» INFORMATION SUPPLIED

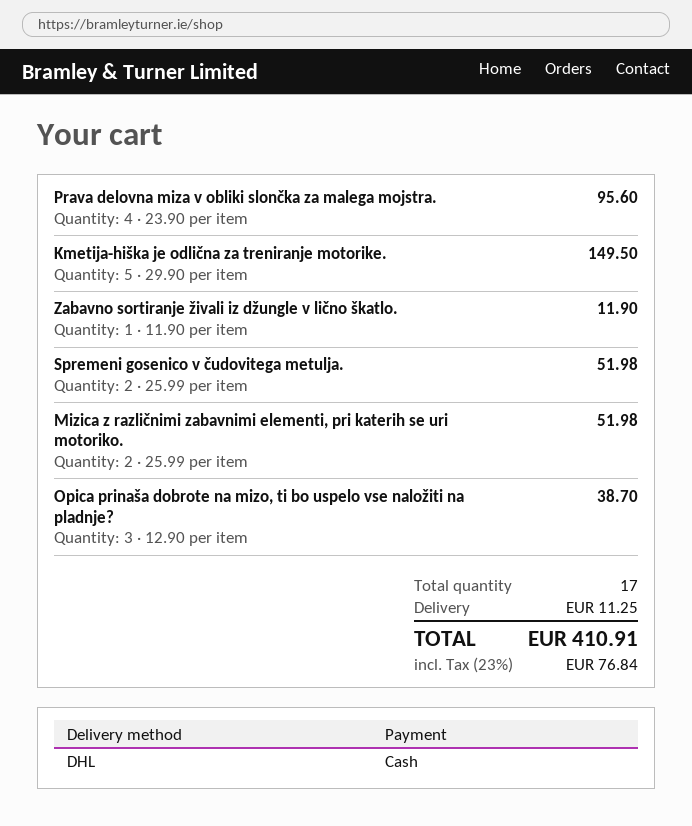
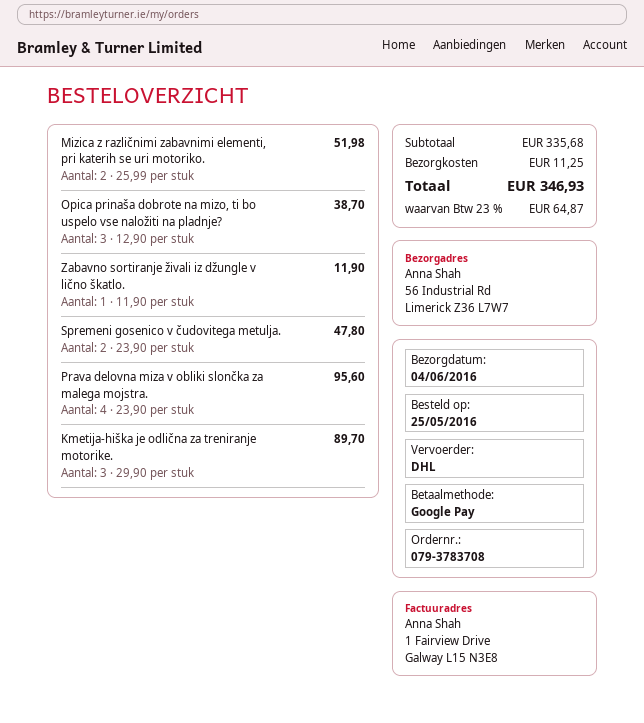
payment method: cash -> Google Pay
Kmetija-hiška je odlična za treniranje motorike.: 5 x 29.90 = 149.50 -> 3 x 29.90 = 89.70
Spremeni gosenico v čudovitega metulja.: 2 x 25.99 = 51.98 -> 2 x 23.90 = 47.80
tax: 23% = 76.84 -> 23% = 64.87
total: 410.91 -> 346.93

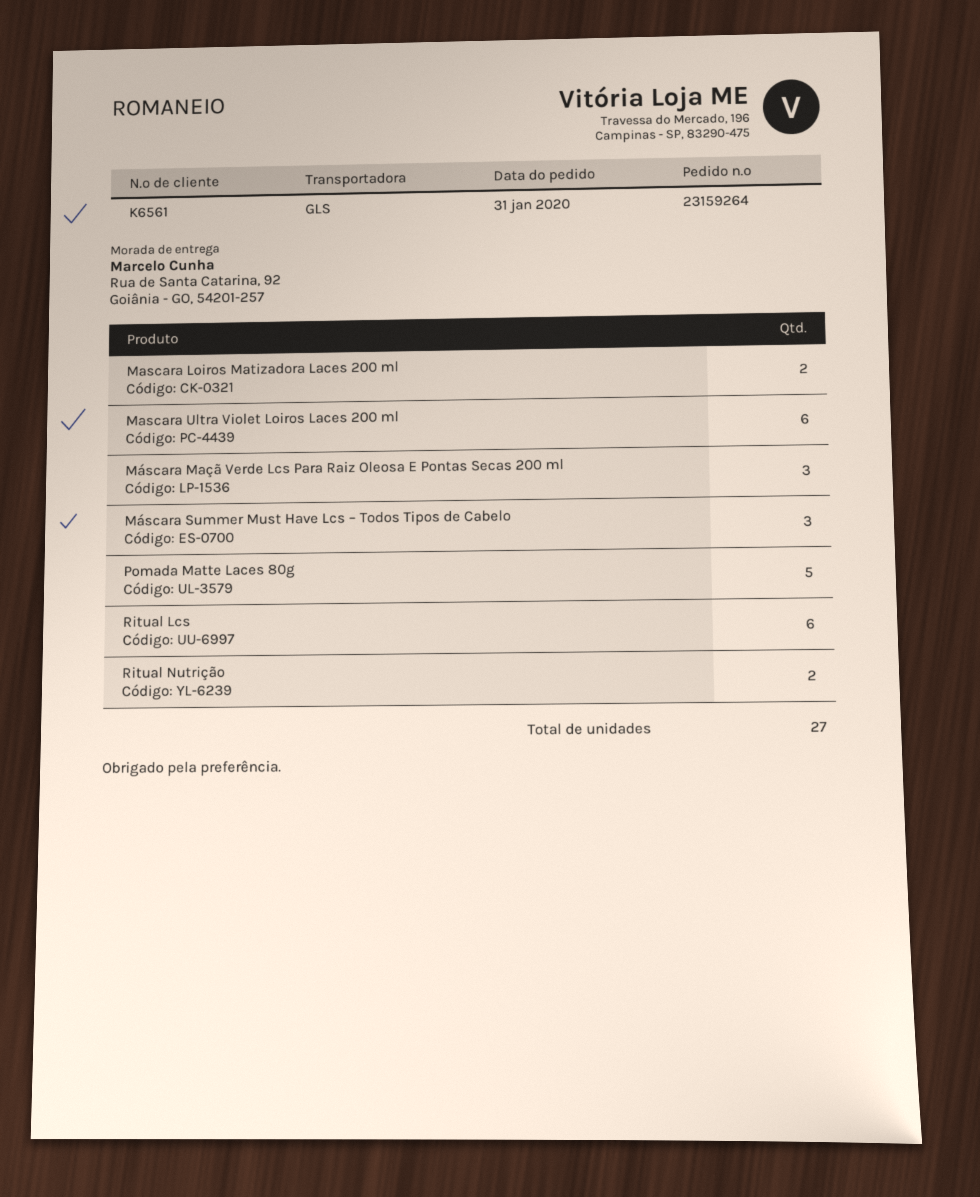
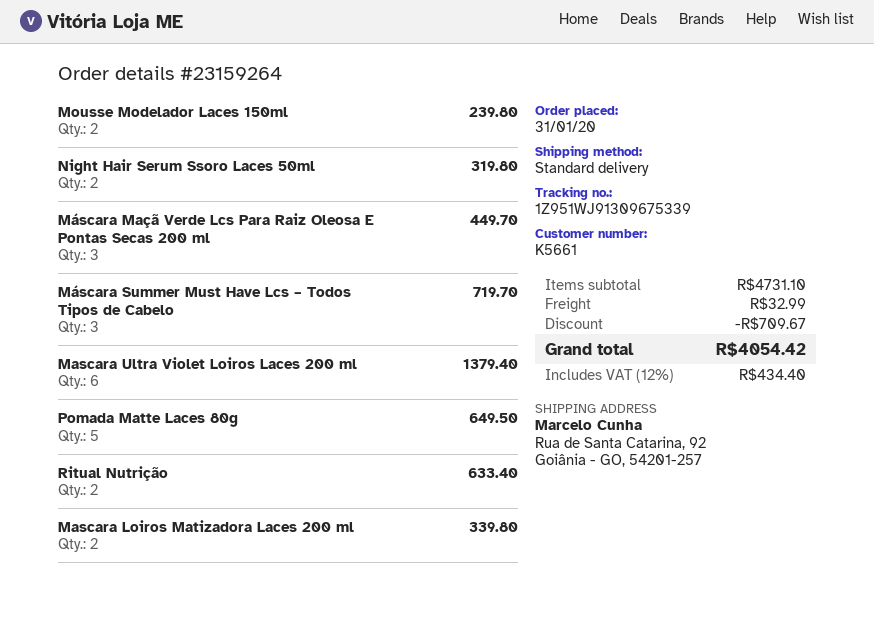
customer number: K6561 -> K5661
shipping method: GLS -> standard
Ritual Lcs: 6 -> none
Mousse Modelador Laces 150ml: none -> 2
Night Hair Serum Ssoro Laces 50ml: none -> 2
---
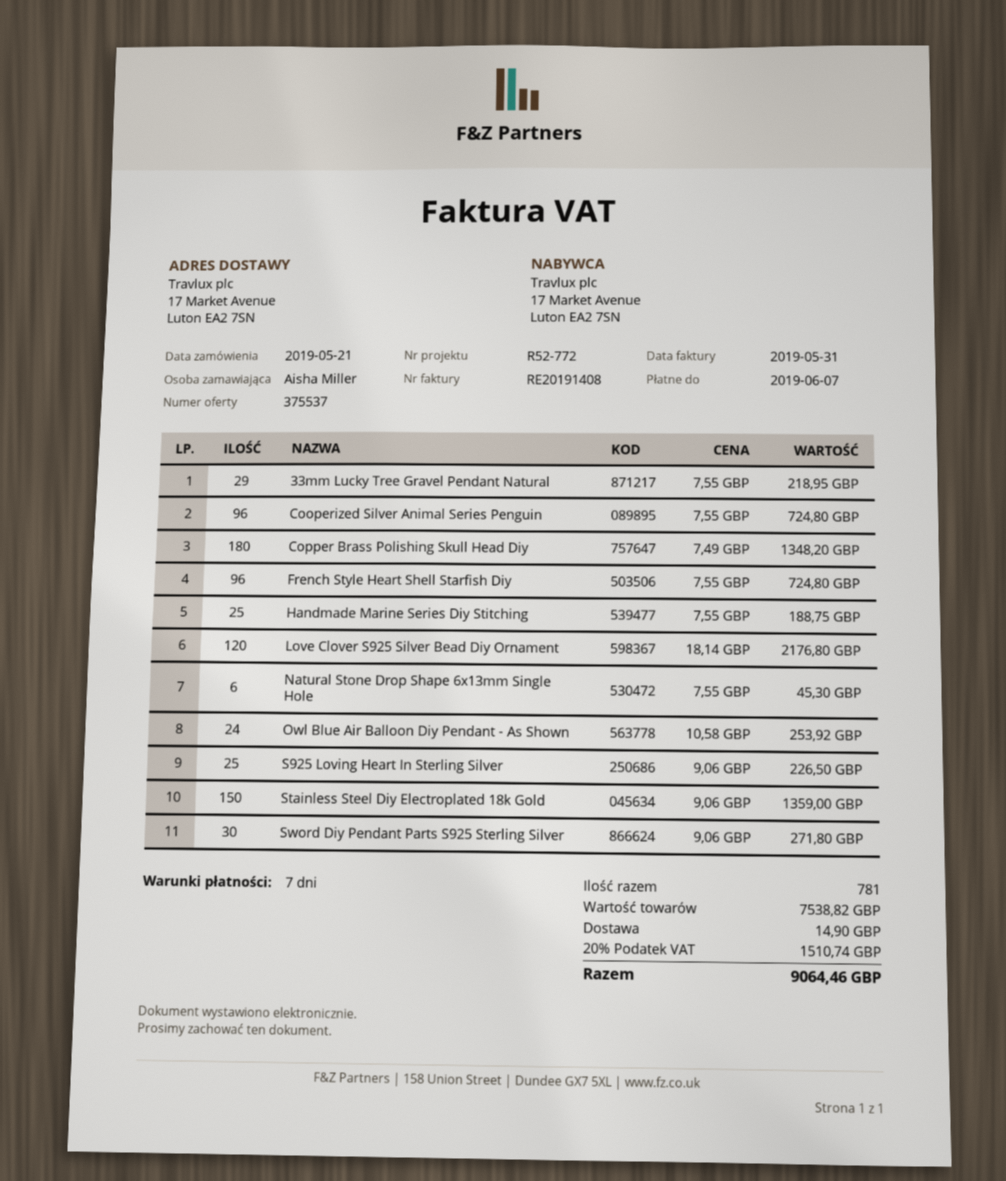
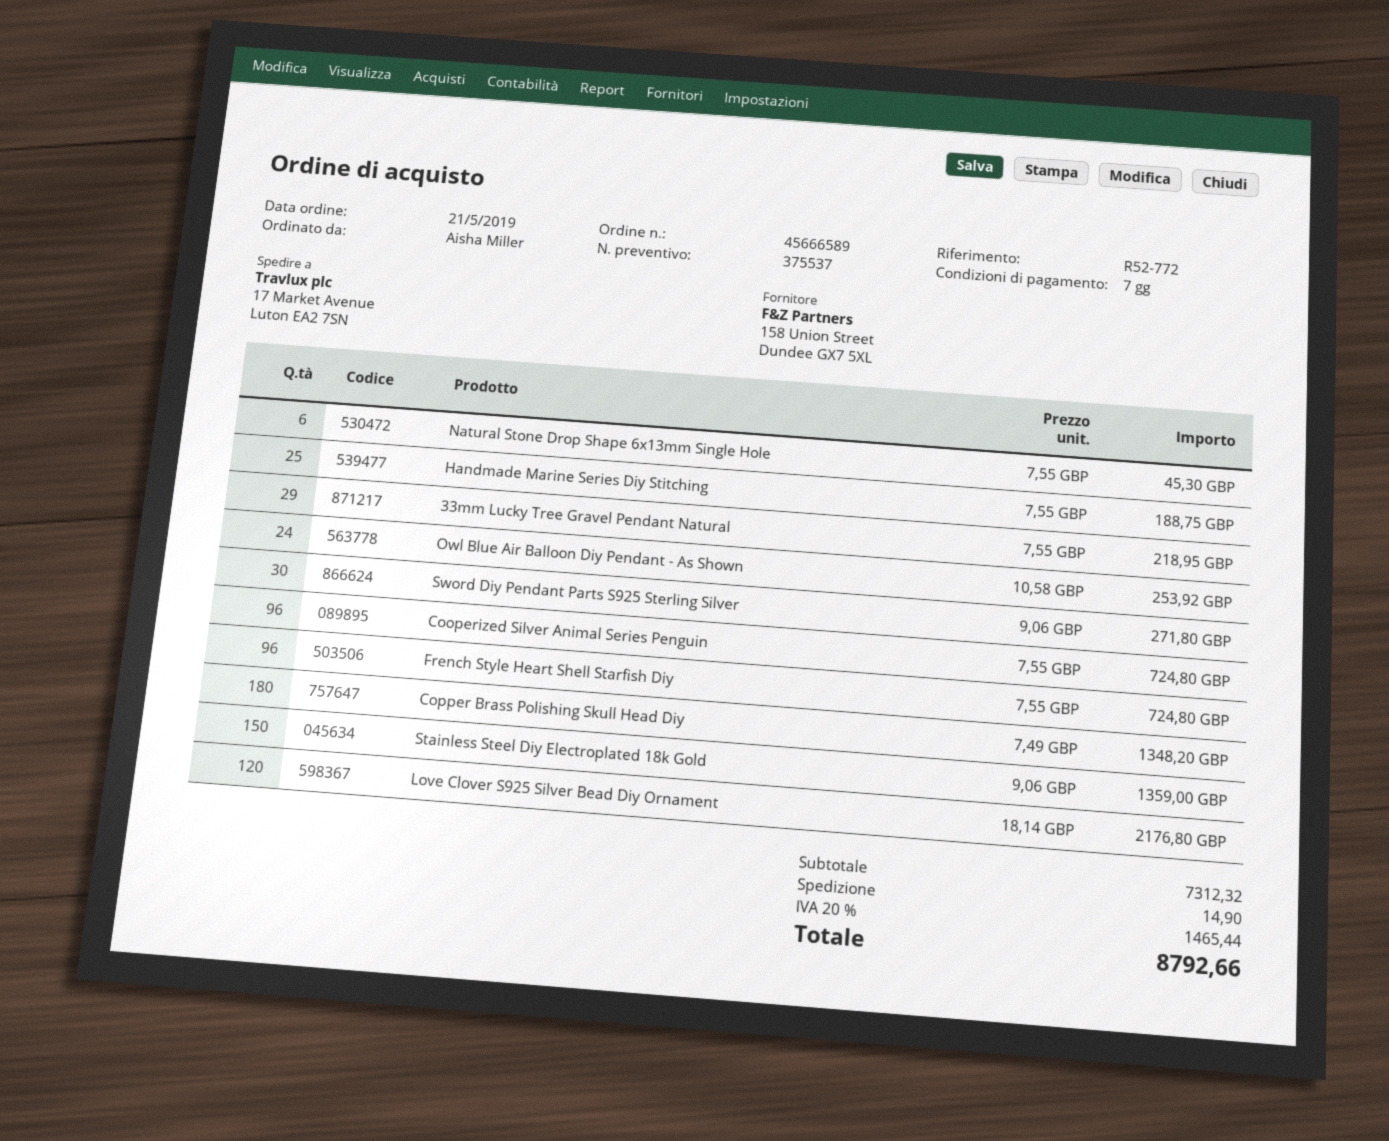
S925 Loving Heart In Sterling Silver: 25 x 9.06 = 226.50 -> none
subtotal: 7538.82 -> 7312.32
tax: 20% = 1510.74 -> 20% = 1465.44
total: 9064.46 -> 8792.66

» TASK OBJECTIVE
Output only an exact transcription of the lines above from the one with "shipping method: GLS -> standard" up to and including the one with "Night Hair Serum Ssoro Laces 50ml: none -> 2".

» PROBLEM SOLUTION
shipping method: GLS -> standard
Ritual Lcs: 6 -> none
Mousse Modelador Laces 150ml: none -> 2
Night Hair Serum Ssoro Laces 50ml: none -> 2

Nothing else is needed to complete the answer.